The Self-Organizing Map algorithm is a useful computational tool for the analysis and visualization of high-dimensional patterns. The SOM is interesting from a geocomputaitonal perspective because it ‘spatializes’ data via the creation of a feature map. One can examine these feature maps and draw connections between feature space and geographic space. The algorithm has seen extensive use in the geographic literature but its use is somewhat complicated by the lack of good tools in the software commonly used by geographers. In this chapter we have explained the logic of the algorithm in plain English and illustrated its use via the R kohonen library and an analysis of demographic patterns in a relatively large dataset of over 200,000 geographic zones.

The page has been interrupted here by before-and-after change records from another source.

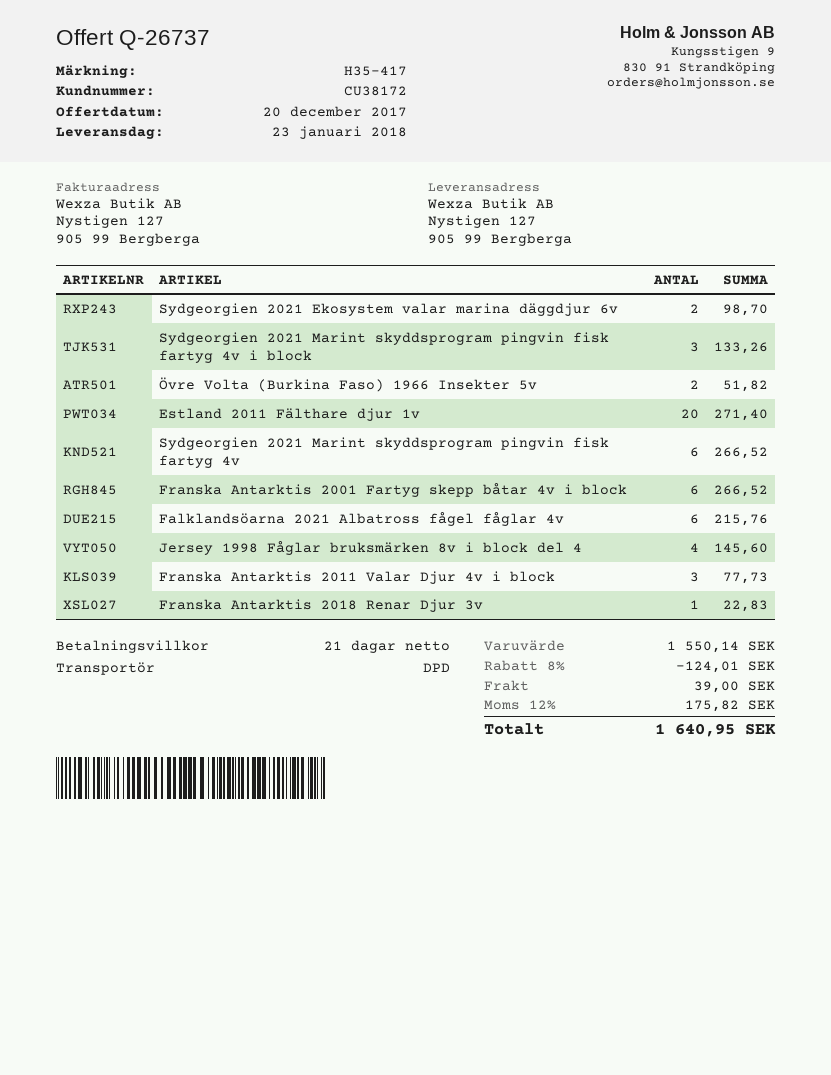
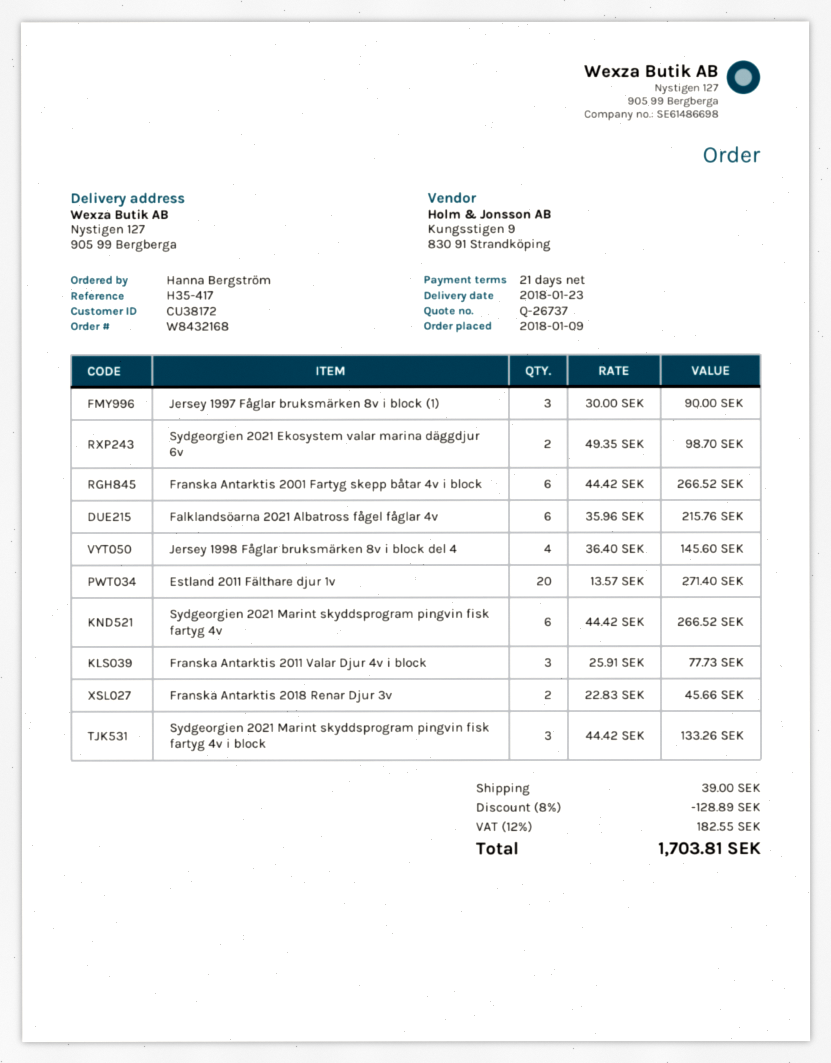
Övre Volta (Burkina Faso) 1966 Insekter 5v: 2 for 51.82 -> none
Franska Antarktis 2018 Renar Djur 3v: 1 for 22.83 -> 2 for 45.66
Jersey 1997 Fåglar bruksmärken 8v i block (1): none -> 3 for 90.00
discount: 8% = 124.01 -> 8% = 128.89
tax: 12% = 175.82 -> 12% = 182.55
total: 1640.95 -> 1703.81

We have augmented this library via some visualization functions that are available online from the companion website; these functions are used to produce the figures in this chapter. Readers familiar with R’s spatial and cartographic functions should be able to easily augment the figures in this chapter for their own purposes.

FURTHER READING

Kohonen (2001) is the central reference work on self-organizing maps. The text provides the details of the algorithm and discusses the use of SOM-PAK, an open source library for computing self-organizing maps.

Skupin and Hagelman (2005) present an interesting application of self-organizing maps to the temporal domain. They explore how neighborhoods move through attribute space over time.

Agarwal and Skupin (2008) provided a detailed discussion of the application of SOMs to geographic problems.